ORA-15137: The ASM cluster is in rolling patch state, CRS does not start

Problem:

The customer was not able to start cluster because ASM disks were offline and could not become online because the cluster was in ROLLING patch state.

SQL> ALTER DISKGROUP "GRID" ONLINE REGULAR DISK "RAC2$XVDN"
2020-04-23T17:28:10.851065+08:00ORA-15032: not all alterations performed
ORA-15137: The ASM cluster is in rolling patch state.

Troubleshooting:

  1. Check cluster activeversion
[root@rac1 ~]# crsctl query crs activeversion -f
Oracle Clusterware active version on the cluster is [12.2.0.1.0].
The cluster upgrade state is [ROLLING PATCH]. The cluster active patch level is [2250904419].

2. Check softwarepatch of each node:

[root@rac1 ~]# crsctl query crs softwarepatch
Oracle Clusterware patch level on node rac1 is [2269302628]

[root@rac2 ~]# crsctl query crs softwarepatch
Oracle Clusterware patch level on node rac2 is [2269302628]

[root@rac3 ~]# crsctl query crs softwarepatch
Oracle Clusterware patch level on node rac3 is [2269302628]

[root@rac4 ~]# crsctl query crs softwarepatch
Oracle Clusterware patch level on node rac4 is [3074559134]

As we see software version on rac4 is different then others.

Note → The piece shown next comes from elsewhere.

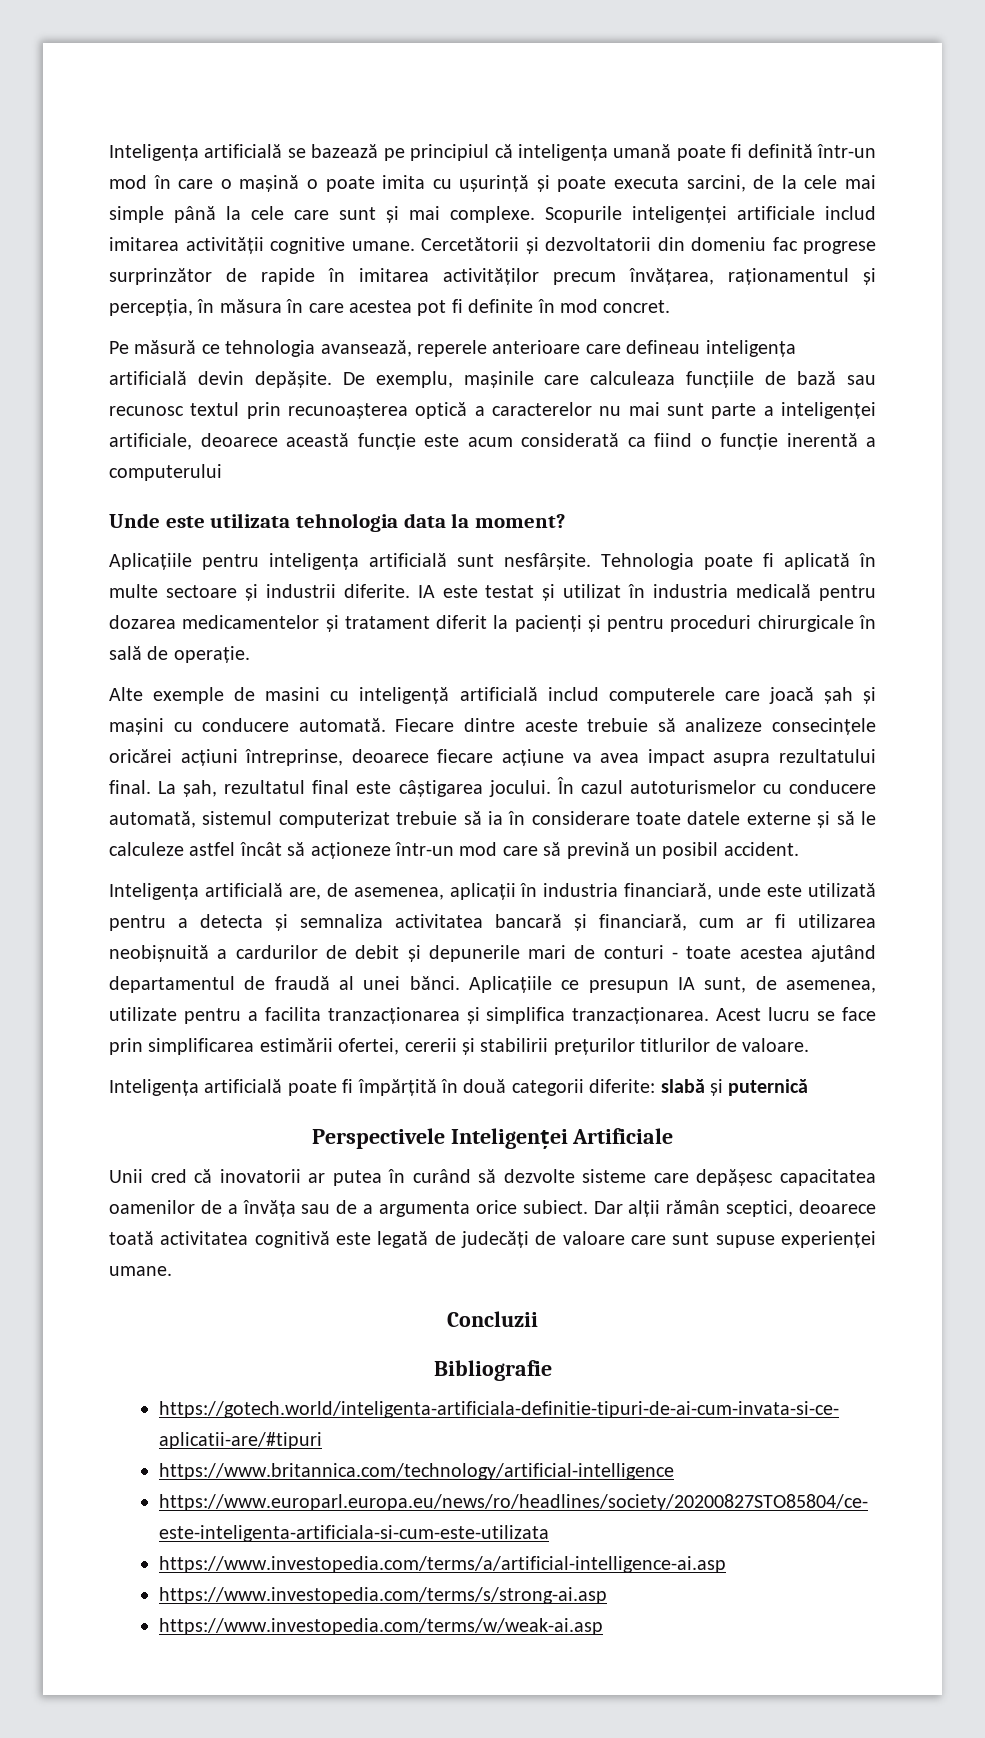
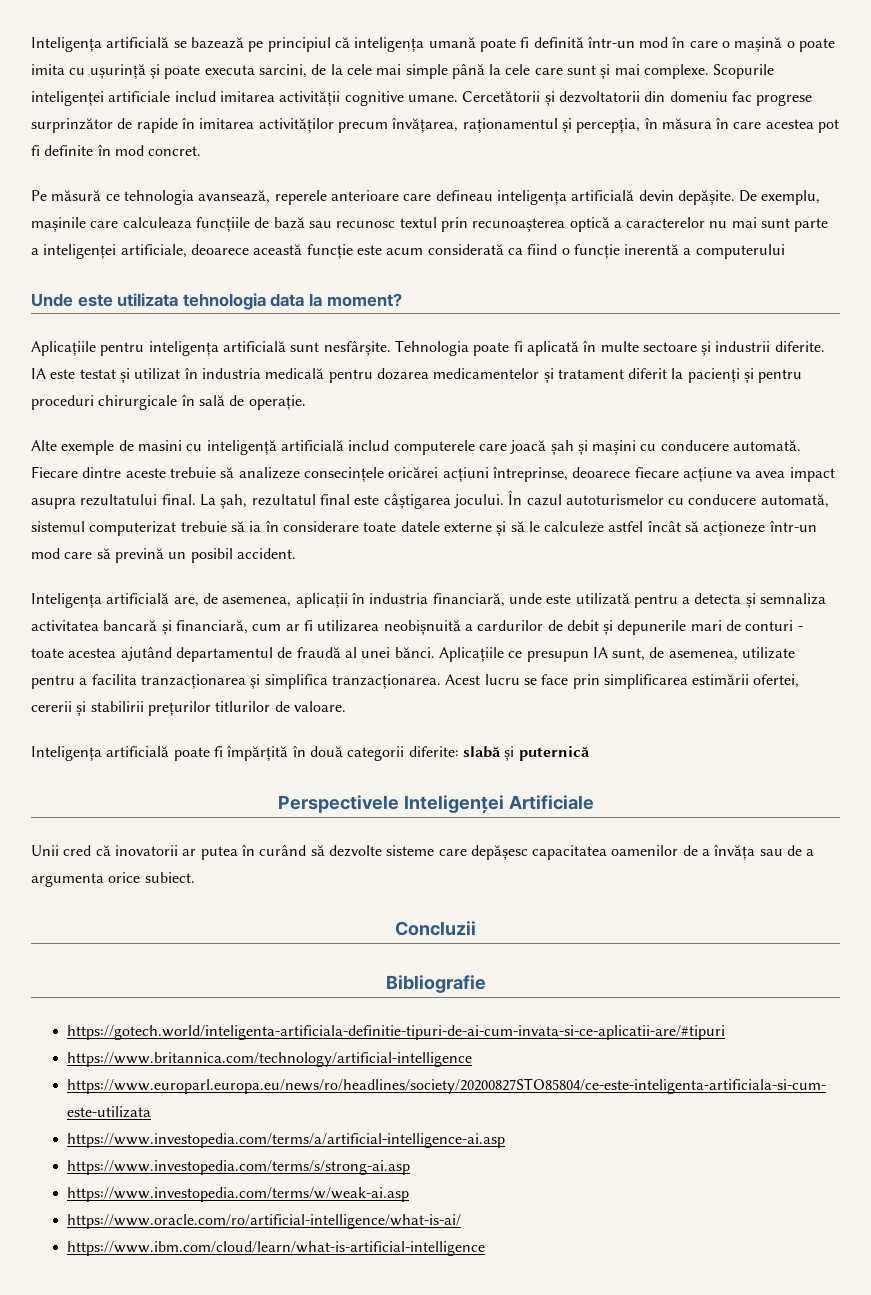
- Dar alții rămân sceptici, deoarece toată activitatea cognitivă este legată de judecăți de valoare care sunt supuse experienței umane.
+ https://www.oracle.com/ro/artificial-intelligence/what-is-ai/
+ https://www.ibm.com/cloud/learn/what-is-artificial-intelligence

In addition to this activeversion [2250904419] is older, this is normal in ROLLING mode, when ROLLING mode is finished then this value in OCR is also updated.

3. From the output of the 2nd step we see that additional troubleshooting on installed patches are necessary, compare patches on each node:

Inventory showed the same output on all 4 nodes:

$ $GRID_HOME/OPatch/opatch lspatches
30593149;Database Jan 2020 Release Update : 12.2.0.1.200114 (30593149)
30591794;TOMCAT RELEASE UPDATE 12.2.0.1.0(ID:RELEASE) (30591794)
30586063;ACFS JAN 2020 RELEASE UPDATE 12.2.0.1.200114 (30586063)
30585969;OCW JAN 2020 RELEASE UPDATE 12.2.0.1.200114 (30585969)
26839277;DBWLM RELEASE UPDATE 12.2.0.1.0(ID:170913) (26839277)

But after checking kfod op=patches we’ve found that 4 additional patches existed on rac4 node only, the difference was not visible in inventory because they were inactive, left from old RU (they were not rolled back during applying superset patches, but they were made inactive).

The output from rac1, rac2 and rac3:

$ $GRID_HOME/bin/kfod op=patches
List of Patches
26710464
26737232
26839277
...
<extracted>

The output from rac4:

$ $GRID_HOME/bin/kfod op=patches
---------------
List of Patches
===============
26710464
26737232
26839277
...
<extracted>
28566910<<<<<Bug 28566910:TOMCAT RELEASE UPDATE 12.2.0.1.0
29757449<<<<<Bug 29757449:DATABASE JUL 2019 RELEASE UPDATE 12.2.0.1.190716
29770040<<<< Bug 29770040:OCW JUL 2019 RELEASE UPDATE 12.2.0.1.190716
29770090<<<<< Bug 29770090:ACFS JUL 2019 RELEASE UPDATE 12.2.0.1.190716

To rollback inactive patches you need to use patchgen, using opatch rollback -id it is not possible.

As root:

# $GRID_HOME/crs/install/rootcrs.sh -prepatch

As grid:

$ $GRID_HOME/bin/patchgen commit -rb 28566910
$ $GRID_HOME/bin/patchgen commit -rb 29757449
$ $GRID_HOME/bin/patchgen commit -rb 29770040
$ $GRID_HOME/bin/patchgen commit -rb 29770090

Validate patch level again on rac4, should be 2269302628:

$ $GRID_HOME/bin/kfod op=PATCHLVL
-------------------
Current Patch level
===================
2269302628

As root:

# $GRID_HOME/crs/install/rootcrs.sh -postpatch

4. If CRS was up at least on one node, then we would be able to stop rollingpatch state using crsctl stop rollingpatch (although, if CRS is up, postpatch should stop rolling also). But now our CRS is down, ASM is not able to access OCR file (this was caused by some other problem, which I consider as a bug, but will not mention here otherwise blog will become too long). We need to do extra steps to start CRS.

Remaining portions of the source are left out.